Your assignment: Find the line containing "[627,550,684,560] connect ->" in the listing below. Repeat it exactly, along with each following line up to and including the one containing "[531,721,612,732] connection ->".

Study material:
◆ ◆ ◆ ◆ ◆
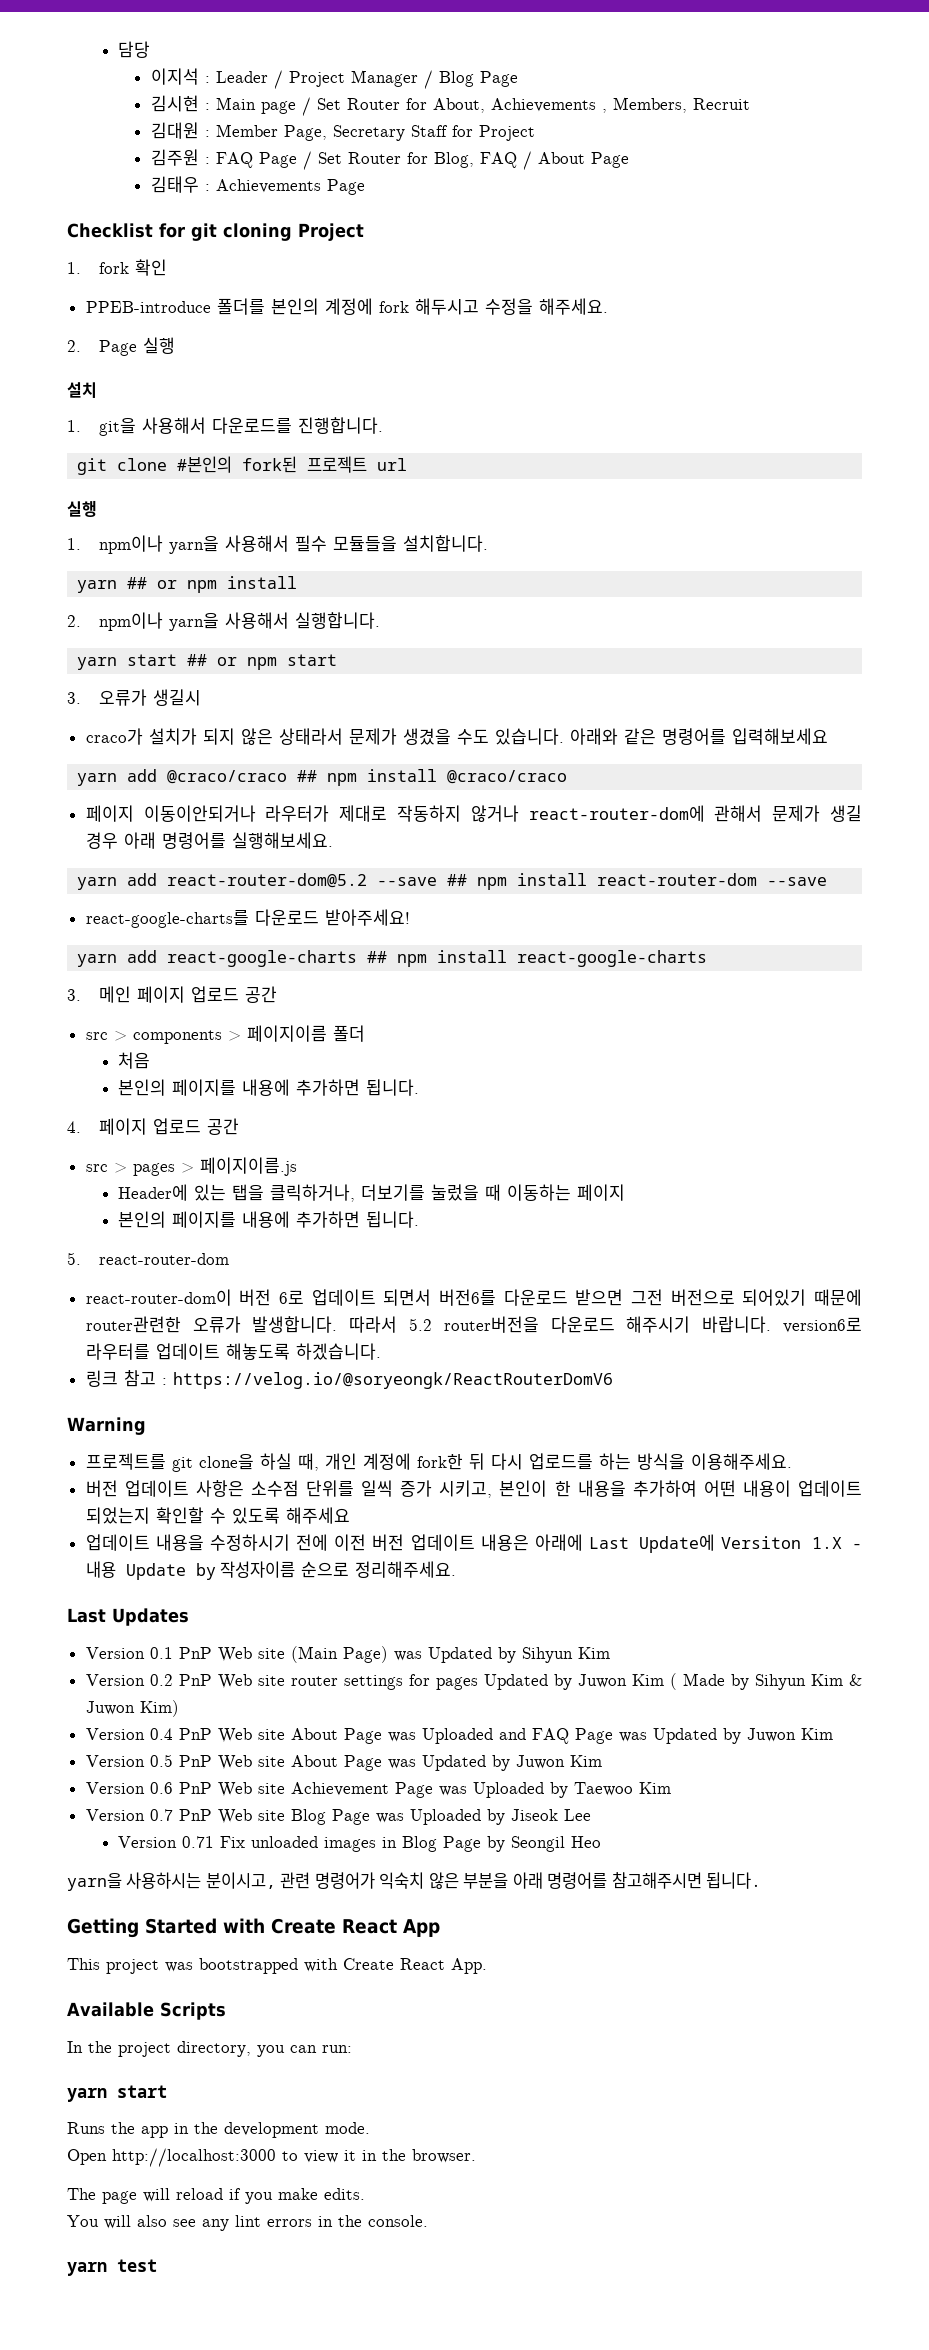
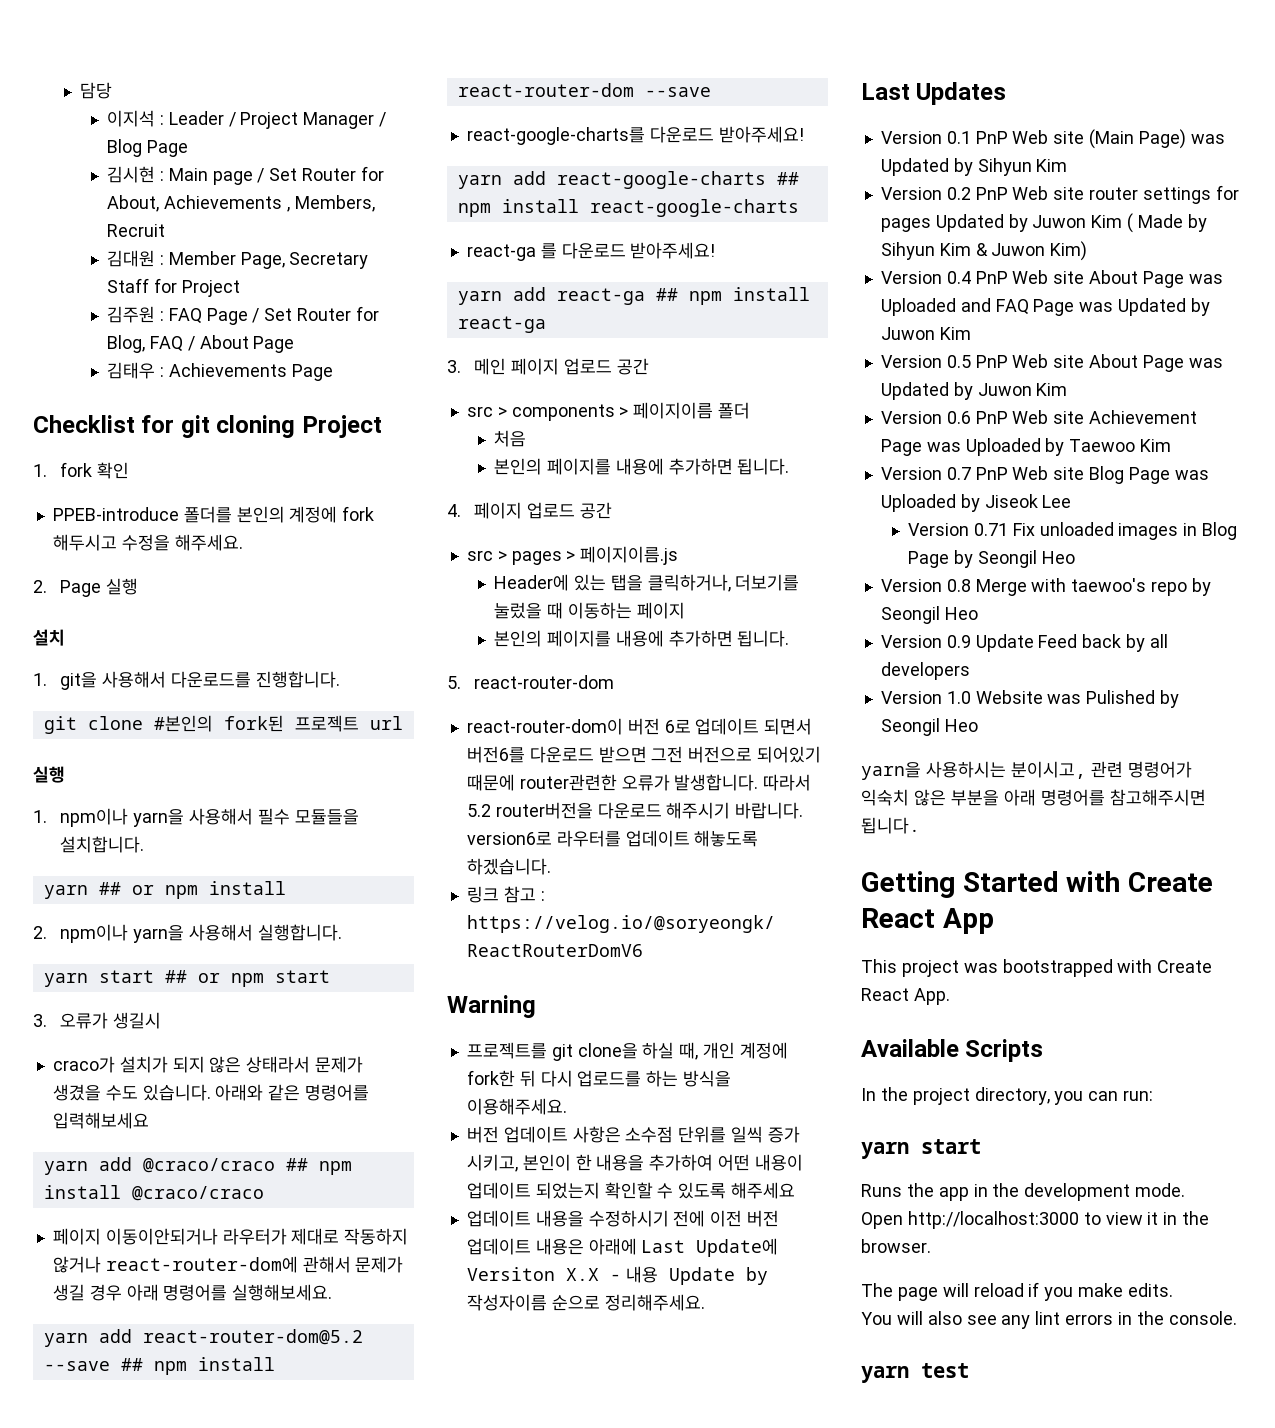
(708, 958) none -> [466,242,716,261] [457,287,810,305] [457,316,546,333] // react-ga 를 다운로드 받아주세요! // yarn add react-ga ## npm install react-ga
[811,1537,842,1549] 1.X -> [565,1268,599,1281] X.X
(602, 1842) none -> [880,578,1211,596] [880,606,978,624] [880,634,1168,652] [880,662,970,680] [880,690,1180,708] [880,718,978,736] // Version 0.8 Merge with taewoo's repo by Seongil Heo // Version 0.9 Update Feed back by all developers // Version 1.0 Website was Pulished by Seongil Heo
◆ ◆ ◆ ◆ ◆
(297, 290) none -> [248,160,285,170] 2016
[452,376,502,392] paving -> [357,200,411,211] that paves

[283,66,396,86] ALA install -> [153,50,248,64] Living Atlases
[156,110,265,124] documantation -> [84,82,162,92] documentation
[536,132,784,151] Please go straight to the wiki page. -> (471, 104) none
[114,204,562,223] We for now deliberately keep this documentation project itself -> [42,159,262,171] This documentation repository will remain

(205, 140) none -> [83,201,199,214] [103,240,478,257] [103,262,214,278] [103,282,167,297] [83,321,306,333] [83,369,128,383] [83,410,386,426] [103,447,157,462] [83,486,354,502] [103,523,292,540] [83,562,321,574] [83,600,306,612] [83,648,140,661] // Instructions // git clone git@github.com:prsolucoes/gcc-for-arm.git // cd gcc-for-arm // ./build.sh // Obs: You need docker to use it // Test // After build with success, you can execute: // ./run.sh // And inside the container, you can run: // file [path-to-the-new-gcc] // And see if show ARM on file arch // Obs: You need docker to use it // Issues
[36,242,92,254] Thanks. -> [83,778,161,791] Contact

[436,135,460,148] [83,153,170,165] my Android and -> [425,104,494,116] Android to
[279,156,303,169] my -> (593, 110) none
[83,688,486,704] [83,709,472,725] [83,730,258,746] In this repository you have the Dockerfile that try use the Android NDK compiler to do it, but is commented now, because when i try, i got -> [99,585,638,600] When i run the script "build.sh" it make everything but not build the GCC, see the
◆ ◆ ◆ ◆ ◆
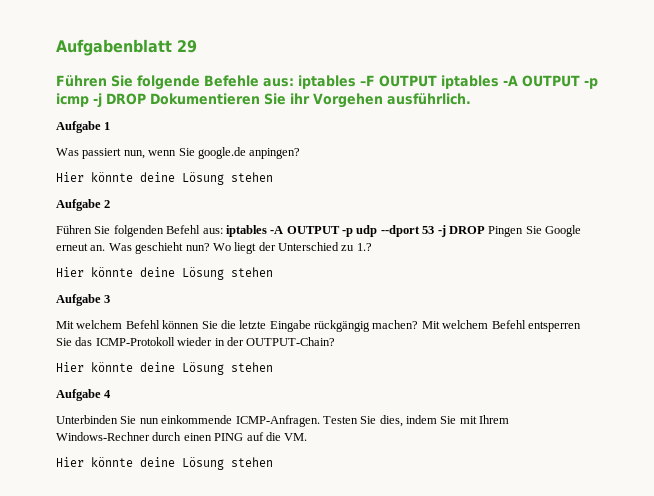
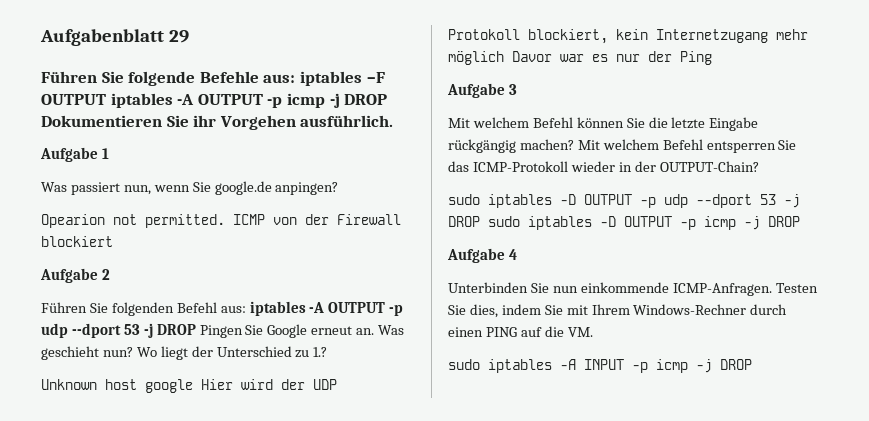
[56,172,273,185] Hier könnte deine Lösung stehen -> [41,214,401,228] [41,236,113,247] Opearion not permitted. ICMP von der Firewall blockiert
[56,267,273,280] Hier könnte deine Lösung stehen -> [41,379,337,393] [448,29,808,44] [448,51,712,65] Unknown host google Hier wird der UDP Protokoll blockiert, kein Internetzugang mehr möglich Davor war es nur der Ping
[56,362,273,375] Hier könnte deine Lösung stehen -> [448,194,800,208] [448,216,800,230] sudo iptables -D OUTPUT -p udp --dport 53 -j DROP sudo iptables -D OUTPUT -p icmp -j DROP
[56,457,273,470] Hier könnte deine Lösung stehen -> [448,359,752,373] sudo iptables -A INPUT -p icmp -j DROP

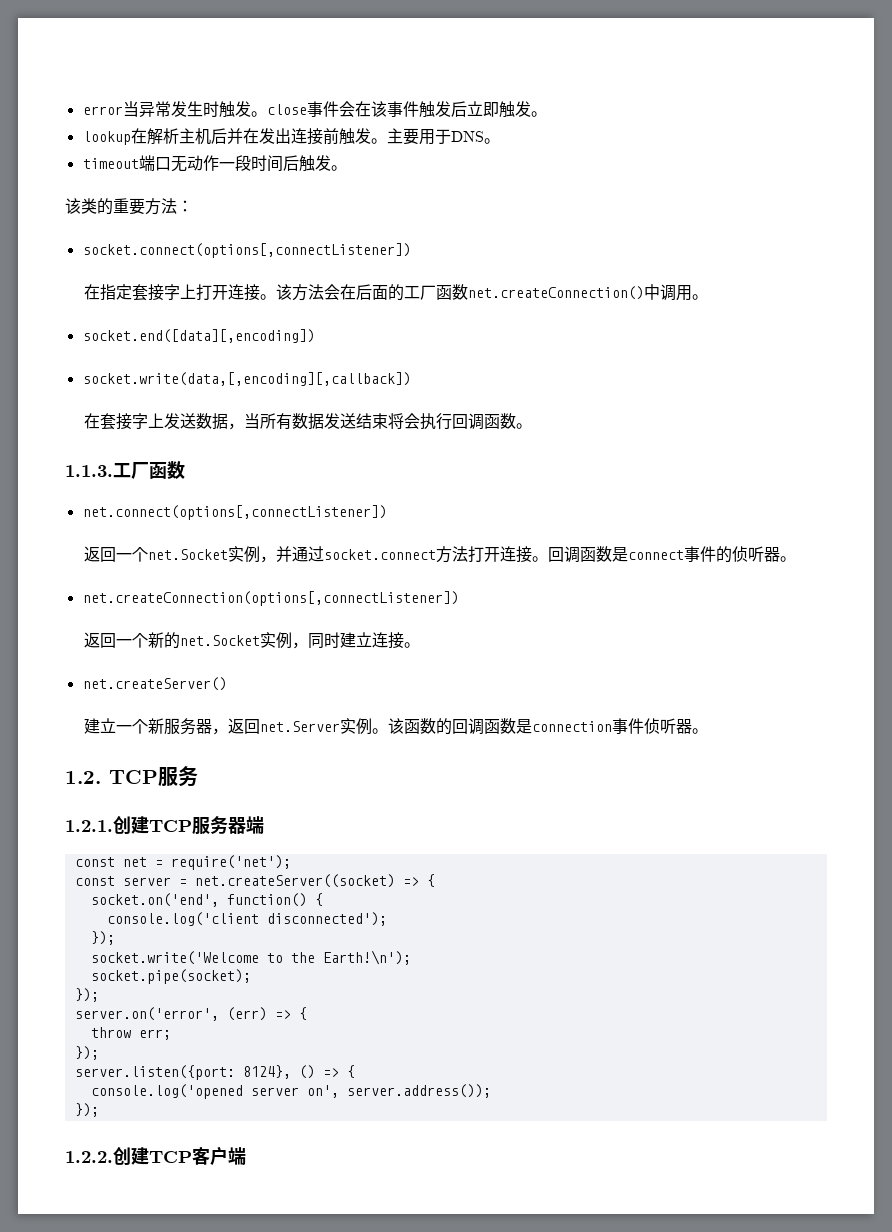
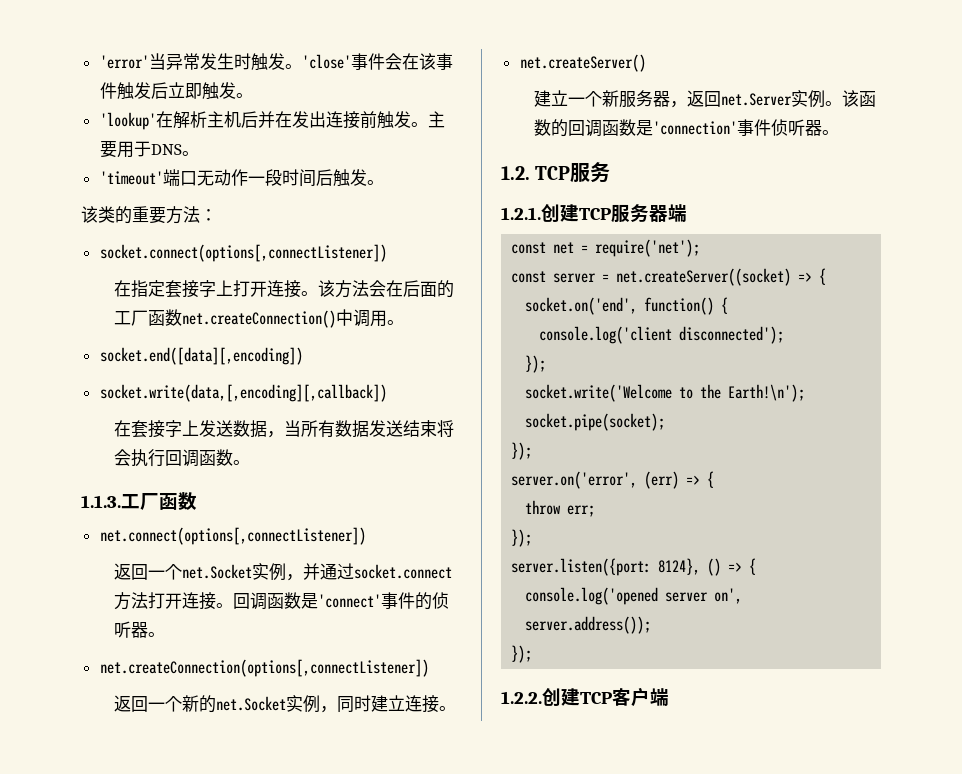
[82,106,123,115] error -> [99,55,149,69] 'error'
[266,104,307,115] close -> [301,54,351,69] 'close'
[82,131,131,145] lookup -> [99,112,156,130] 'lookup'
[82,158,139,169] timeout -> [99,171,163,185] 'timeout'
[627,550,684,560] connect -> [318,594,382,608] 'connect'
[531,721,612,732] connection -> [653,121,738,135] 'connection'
◆ ◆ ◆ ◆ ◆
Answer to this problem:
[627,550,684,560] connect -> [318,594,382,608] 'connect'
[531,721,612,732] connection -> [653,121,738,135] 'connection'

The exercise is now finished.